Durante a pandemia, Mehmari também dedicou mais tempo às composições. “Sempre tive uma produção forte nesse campo, sou um dos compositores mais solicitados no Brasil. No ano passado, houve um pico de encomendas para vários tipos de formações, desde orquestras até solo.”
Ele explica que, “em trânsito, isso era mais difícil”. Nesse sentido, a pandemia lhe proporcionou “mais concentração e um silêncio propício para compor música”, diz. “Adoro esse espaço de introspecção que é o estúdio, até mais que os palcos.”.

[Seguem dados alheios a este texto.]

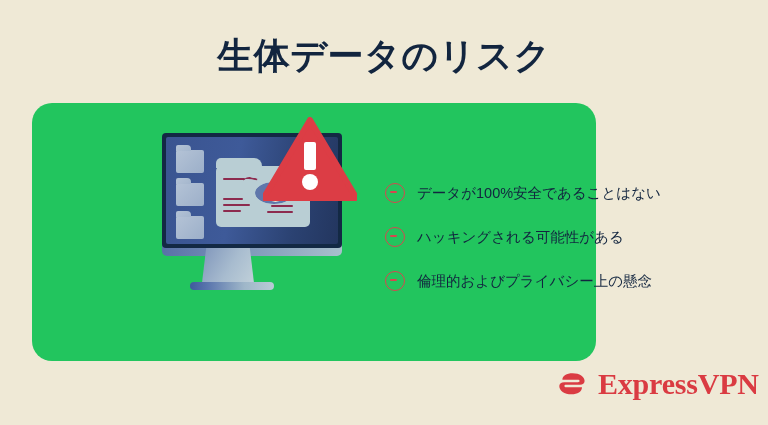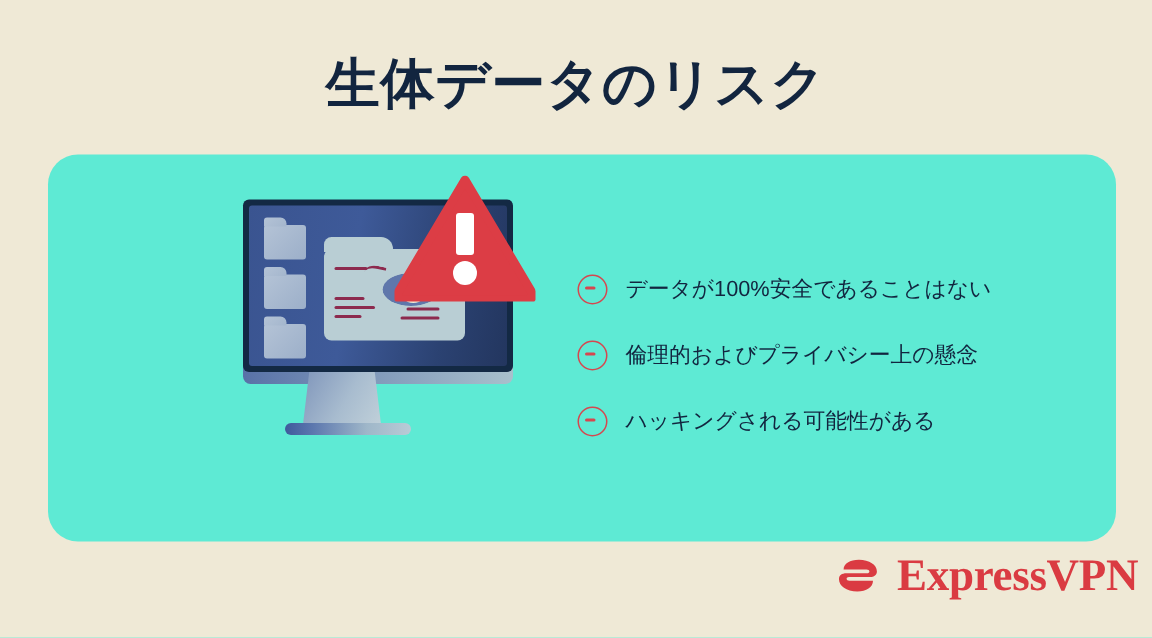--- a/index.html
+++ b/index.html
@@ -33,23 +33,23 @@
     color: #12253f;
     line-height: 40px;
     white-space: nowrap;
   }
 
   
   #content-card {
     position: absolute;
     left: 32px;
     top: 103px;
-    width: 712px;
+    width: 564px;
     height: 258px;
-    background: #5eead4;
+    background: #22c55e;
     border-radius: 20px;
   }
 
   
   #illustration {
     position: absolute;
     left: 98px;
     top: 14px;
     width: 250px;
     height: 210px;
@@ -321,26 +321,26 @@
 
     <div id="bullet-list">
 
       <div class="bullet-row">
         <span class="minus-icon"></span>
         <span class="bullet-text">データが100%安全であることはない</span>
       </div>
 
       <div class="bullet-row">
         <span class="minus-icon"></span>
-        <span class="bullet-text">倫理的およびプライバシー上の懸念</span>
+        <span class="bullet-text">ハッキングされる可能性がある</span>
       </div>
 
       <div class="bullet-row">
         <span class="minus-icon"></span>
-        <span class="bullet-text">ハッキングされる可能性がある</span>
+        <span class="bullet-text">倫理的およびプライバシー上の懸念</span>
       </div>
 
     </div>
   </div>
 
   <div id="brand-logo">
     <div id="logo-mark">
       <svg width="33" height="33" viewBox="0 0 33 33" xmlns="http://www.w3.org/2000/svg">
         <path d="M16.6 6.2 C23.6 6.2 28.6 9.6 28.6 14.0 C28.6 16.3 26.8 17.7 23.9 17.7 L10.0 17.7 C9.0 17.7 8.4 18.2 8.4 18.9 C8.4 19.7 9.1 20.2 10.3 20.2 L26.0 20.2 C26.0 24.5 21.5 27.3 15.6 27.3 C8.1 27.3 3.3 23.7 3.3 19.0 C3.3 16.6 5.2 15.2 8.3 15.2 L22.0 15.2 C23.0 15.2 23.6 14.7 23.6 14.0 C23.6 13.2 22.9 12.7 21.6 12.7 L6.4 12.7 C6.4 8.7 10.6 6.2 16.6 6.2 Z" fill="#da3b42"></path>
       </svg>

Adaptado às dificuldades do presente, ele pondera sobre o futuro e entende que alguns aspectos trazidos pela pandemia deverão permanecer na atividade musical. “Não me vejo entrando num avião sem máscara novamente, mesmo que não seja obrigatório. Serei muito mais seletivo quando as viagens voltarem”, afirma.
A última turnê internacional de André Mehmari foi encerrada no fim de 2019, no Japão, de onde ele voltou disposto a viajar menos e com um pacote de máscaras faciais na bagagem, mesmo sem saber que a pandemia estava por vir.
Se as viagens tendem a ficar mais “rarefeitas”, como ele avalia, por outro lado, Mehmari vê a possibilidade da reinvenção do setor cultural. “No meu caso, o meu centro de produção, que é meu estúdio, pode se tornar um espaço para visitações de públicos menores. Acredito que casas de shows menores vão florescer em detrimento dos megashows, e assim florescer também a música popular de melhor qualidade nesses espaços menores”, diz.
Em relação às lives, ele avalia que elas permanecerão. “Não com a força de agora, mas serão uma realidade na vida das pessoas. Em vez de um backstage para assinatura de CDs, poderemos ter encontros virtuais com o artista. São coisas que podem acontecer. No mais, é torcer para nos vacinarmos todos o quanto antes.”
PALCO VIRTUAL
Solo do pianista André Mehmari, com repertório dedicado a Noel Rosa e improvisações. No Palco Virtual do Itaú Cultural. Nesta quinta-feira (29/4), às 20h, na plataforma Sympla/Zoom. Ingressos gratuitos, disponíveis no site Sympla, limitados a 300 (cinco por pessoa, no máximo). Classificação livre, duração: 60 minutos. Mais informações no site do Itaú Cultural.